Things changed two years ago. I was working some extra time on a rig that  
was only 35 minutes from my house. One day, when we got off, a man from  
the safety department was waiting to train us on some new forms. He  
offered to read the training presentation himself or allow us to read it  
individually. I asked if he would let /me/ read it. He allowed this and I,  
wanting to get home, read the presentation /very/ quickly. The safety man  
pulled out his phone and recorded my "speed-reading."

I shortly returned to my usual assignment hundreds of miles away, but the  
safety man came back looking for me. He tracked me down and offered me a  
job with the safety department. I didn't know what the job was or what it  
paid, but, on a whim, I said, "Sure. When to I start?" It wasn't that  
easy. Took almost a year to get into the department, but I eventually did.

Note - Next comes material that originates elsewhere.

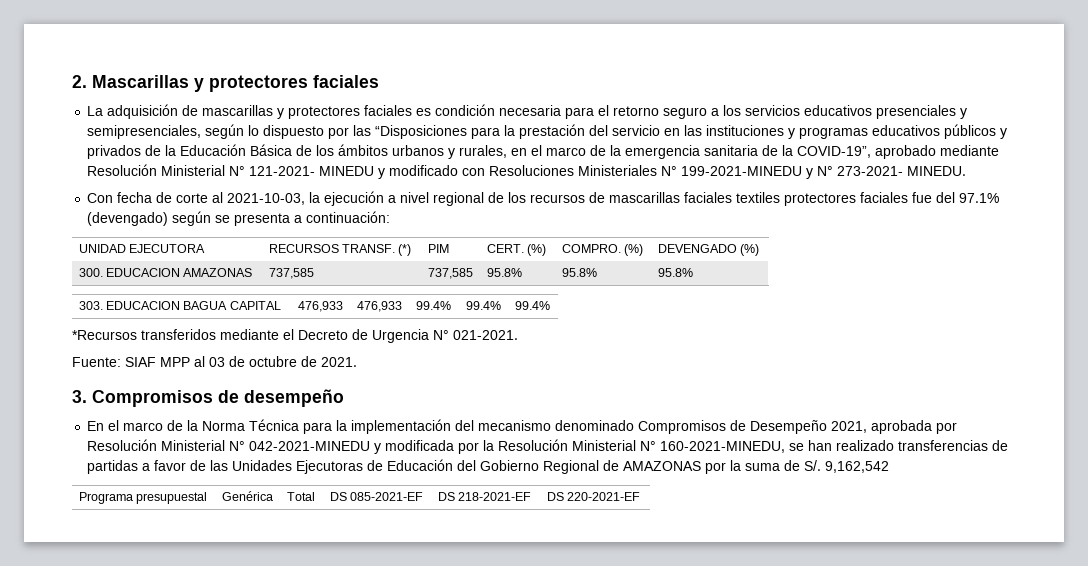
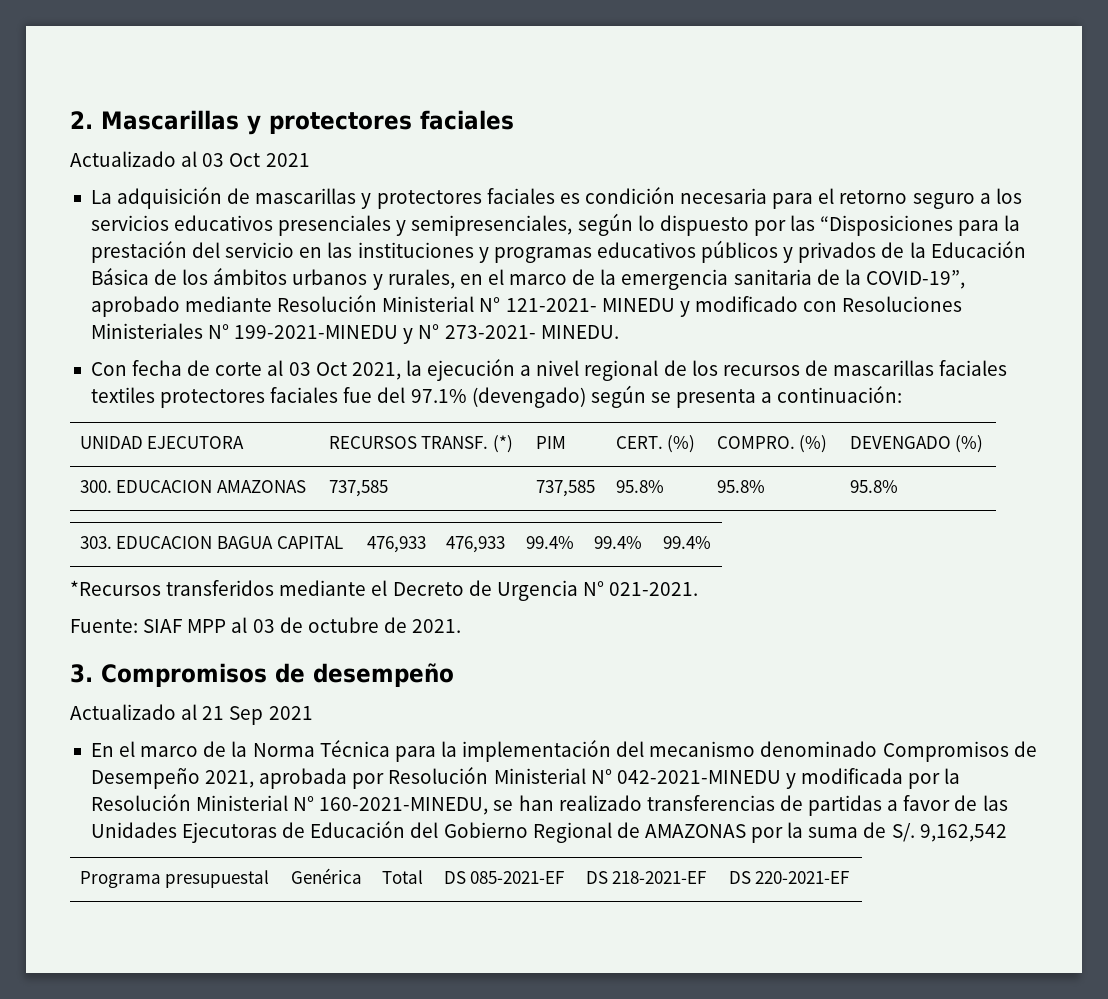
+ Actualizado al 03 Oct 2021
- Con fecha de corte al 2021-10-03, la ejecución a nivel regional de los recursos de mascarillas faciales textiles protectores faciales fue del 97.1% (devengado) según se presenta a continuación:
+ Con fecha de corte al 03 Oct 2021, la ejecución a nivel regional de los recursos de mascarillas faciales textiles protectores faciales fue del 97.1% (devengado) según se presenta a continuación:
+ Actualizado al 21 Sep 2021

I wasn't well liked on the land rig. I was even hated by some. But I was  
loved by the safety department. My work ethic again impressed. I was  
traveling between rigs and doing inspections. In addition to merely  
finding problems, I took it upon myself to correct them, and that often  
meant shoveling, hammering, and lifting, things no one had ever seen a  
"safety man" do. After a year (we're now up to last February), I was  
offered a job in the office.

Now 38, I still feel too young to work in an office, but my time traveling  
in the safety department through motels on land and redneck galleys  
offshore has taken a physical toll. I have had to eat a lot of shit, and  
this assault on my devout atheist principles has become an obsession. The  
office is only six miles away, so I can ride my bicycle, and I'm home most  
nights. Carrie Ann is, in theory, glad to have me there but sill getting  
used to sharing the house. Work moves very slowly in the office. Too many  
meetings.
-----

It was in my new capacity as HSE Compliance Coordinator that I was flying  
out to a rig Monday with six others (All above me. One a VP) to confront a  
problem rig on their own turf. One of the six was the rig manager who  
confronted me about my green hair seven years ago. At the heliport, he  
held up an issue of "Teen Vogue" with a blue-haired girl on the cover and  
smiled at me. As you know[2], the green hair story was all but retired by  
the end of the day. He has a better story to tell about me now. The seven  
of us made an extraordinary entrance at the rig when we crashed into the  
water only a few feet from it. Thanks to the experience of the pilot, we  
were all able to escape, but the helicopter is in two pieces on the bottom  
of the Gulf of Mexico.

TGIF?

-Shay

[1] Play on something Jim had said.

[2] I had just contacted Jim before getting on the helicopter: "I've been  
working on a short story ... Would you be willing to give it a read? I'm  
about to get into a helicopter, but I can send it out to you tonight."  
Several hours later: "Ha! The helicopter crashed!"